On Sept. 24, the People’s Republic of China (PRC) staged a talent contest called the “Sing! China: Shanghai-Taipei Music Festival” on the campus of National Taiwan University. It ended in chaos amid protests and led to members of pro-China groups beating up protesting students. The incident alerted Taiwanese to the fact that Beijing has covertly infiltrated the nation and is using any opportunity to sow seeds of chaos in society.
China’s “united front” strategy and infiltration of Taiwanese society has been going on for a long time. Over the years, Taiwanese have unconsciously allowed themselves to be taken in by Beijing’s brand of communism, to the extent that they could be said to have already become assimilated into the PRC.
In the era of former presidents Chiang Kai-shek (蔣介石) and Chiang Ching-kuo (蔣經國), Taiwanese were fed a diet of anti-communist propaganda from cradle to grave, forced to imbibe the two Chiangs’ anti-communist dogma. However, aside from those who fought in the Chinese Civil War, most Taiwanese had no conception of the Chinese Communist Party’s (CCP) methods.
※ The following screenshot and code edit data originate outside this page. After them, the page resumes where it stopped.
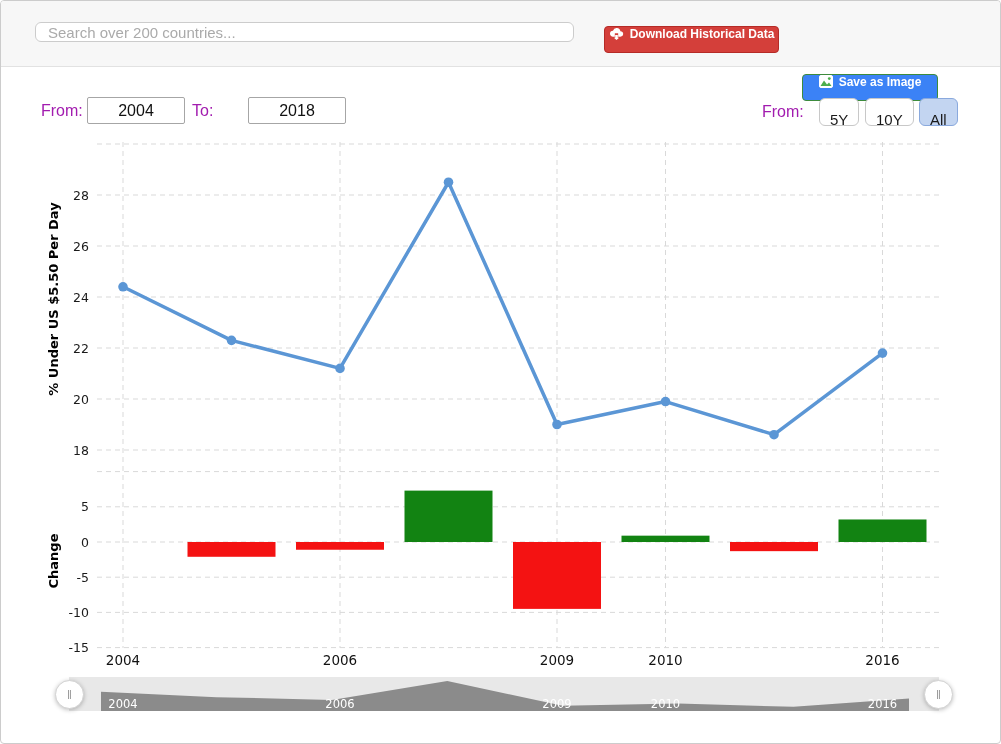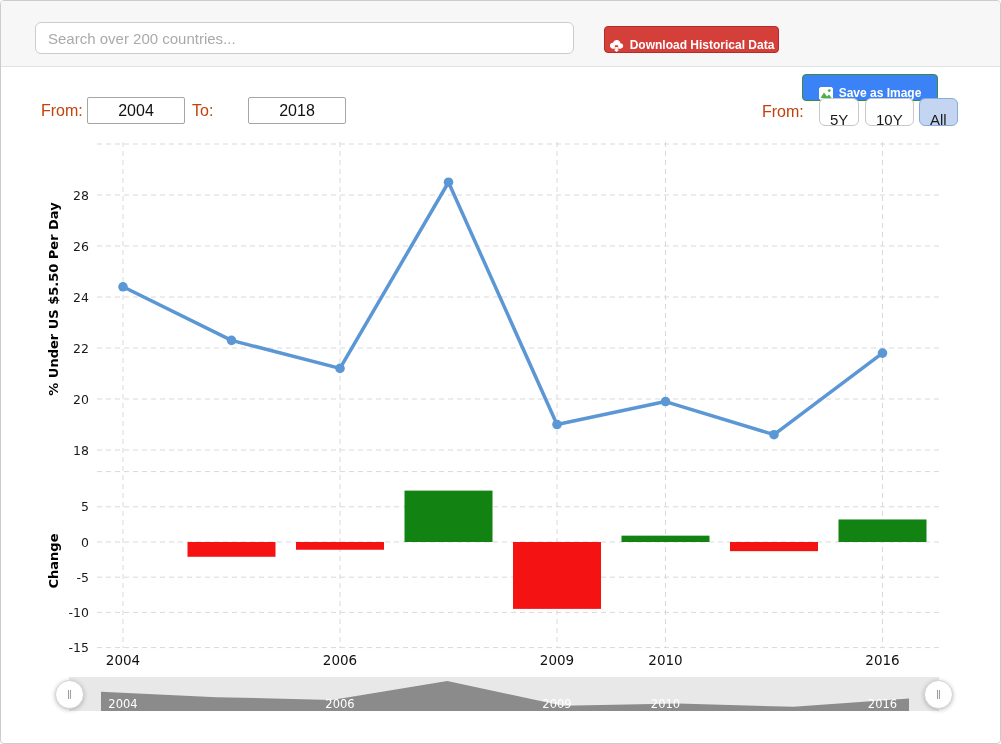"Search over 200 countries..." .search-input { height: 32px -> 20px }
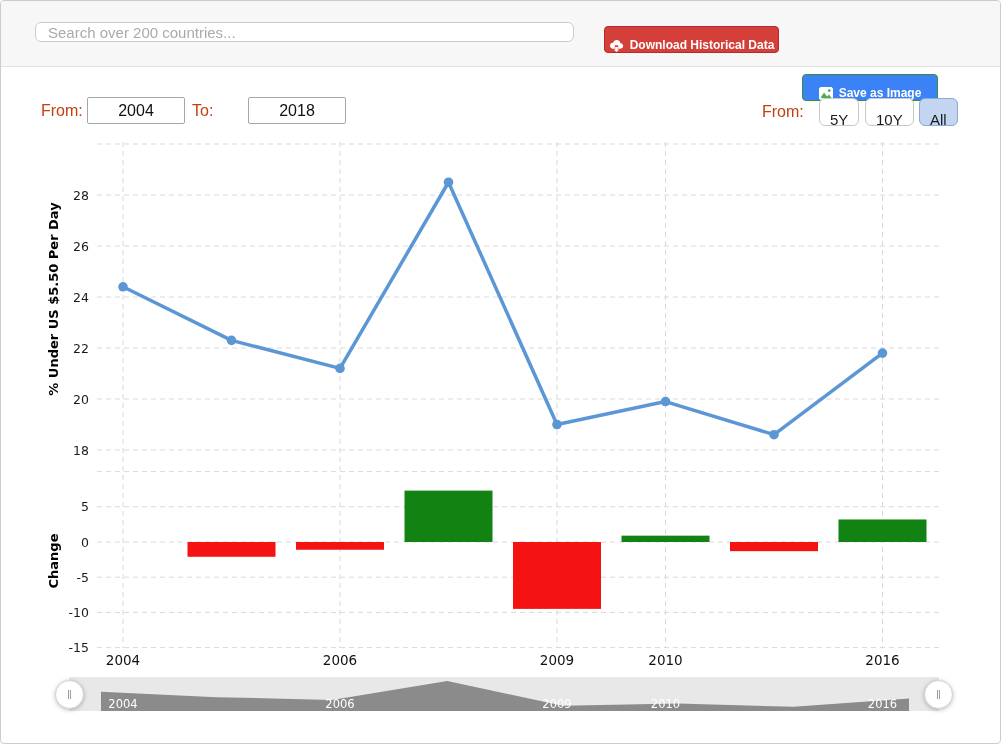"Download Historical Data" .btn { align-items: flex-end -> flex-start }
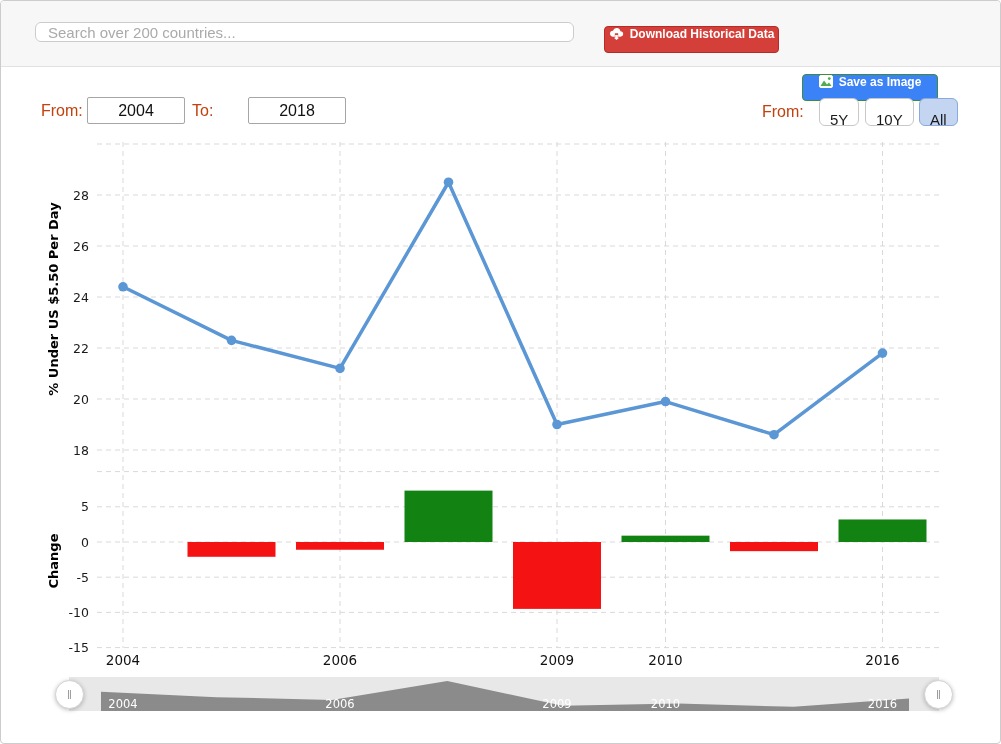"From:" .ctl-label { color: #c2410c -> #a21caf }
The two former presidents’ authoritarian rule over the nation inevitably led to a backlash against dogmatism. Despite the verity of their message, many Taiwanese questioned it, or had no interest in understanding it. This is why Taiwanese — especially those whose ancestors predate Chiang Kai-shek’s arrival in Taiwan — possess either an incomplete understanding of the CCP or remain completely ignorant of it.
Over the past 20 years, a chorus of voices in Taiwan have once again begun to talk of the CCP in approving tones and to give credit to the party for China’s economic development and its rise as a global power.
It is common knowledge that the fall of the Berlin Wall in 1989 and the leadership of former US president Ronald Regan and former British prime minister Margaret Thatcher during the 1980s — who together spearheaded the resistance to international communism by implementing a system of global free trade — brought about the collapse of the Soviet Union and encouraged former communist states in eastern Europe to embrace democracy and freedom. Even the PRC in 1978, under the leadership of Deng Xiaoping (鄧小平), pursued a policy of relaxing controls to allow profit accumulation and focused on developing its economy.
“Socialism with Chinese characteristics” replaced the doctrine of communism, allowing China to tap into global capital. China leveraged its land, natural resources and the world’s largest population and threw everything it had toward growing its economy.
Meanwhile, Taiwan’s economic growth hit a bottleneck. The nation experienced widespread labor shortages and wage inflation combined with burgeoning labor, environmental and social movements, which were accompanied by stock market and housing market bubbles caused by excessive idle capital and Taiwanese hooked on money games.
The deteriorating situation resulted in Taiwanese manufacturers shifting to offshore production in China, which was further incentivized by financial concessions from Beijing. Taiwanese businesses followed the money, despite the dangers, following the adage “nothing ventured, nothing gained” and reasoning that it would be better to fail while trying in China than to suffer “death by a thousand cuts” in Taiwan.
China’s model of economic development is actually fiendishly simple and founded upon resource-intensive production.
As early as 1994, economics professor Paul Krugman, who was later awarded the Nobel Prize in Economics, exposed China’s growth model as mercilessly forcing down production costs, flooding world markets with cheap goods, copying other companies’ products, selling tainted products and taking over foreign cities and towns under the guise of free trade.
China also forces down the value of the yuan to ensure the flow of its cheaply priced products abroad — setting off global deflation.
Economist and White House National Trade Council Director Peter Navarro coauthored the book Death by China: Confronting the Dragon — A Global Call to Action with Greg Autry, which was released in 2011 and turned into a feature-length documentary film the following year.
The book uses an abundance of statistics to reveal the naked truth of China’s economic growth model. It shows how Beijing uses its vast foreign reserves to manufacture financial bubbles within China that keep its citizens hooked on money, while snapping up assets abroad — whatever the cost — and threatens and bribes politicians, businessmen and media organizations.
As China spreads its poisonous communist ideology around the world, it plunders global resources.
Two documentaries, Agenda: Grinding America Down and Agenda 2: Masters of Deceit, which were recently given a rescreening, are full of theory and factual evidence. They document an elaborate military buildup by China over a nearly 100-year period with the intention of obtaining total control over the US and achieving global hegemony. The films also offer up an effective strategy to counter Beijing’s con game.
Taiwanese would benefit from watching them. It might just help Taiwan to avoid being a society further contaminated by communists and prevent the nation from falling into the abyss.
Wu Hui-lin is a researcher at the Chung-Hua Institution for Economic Research.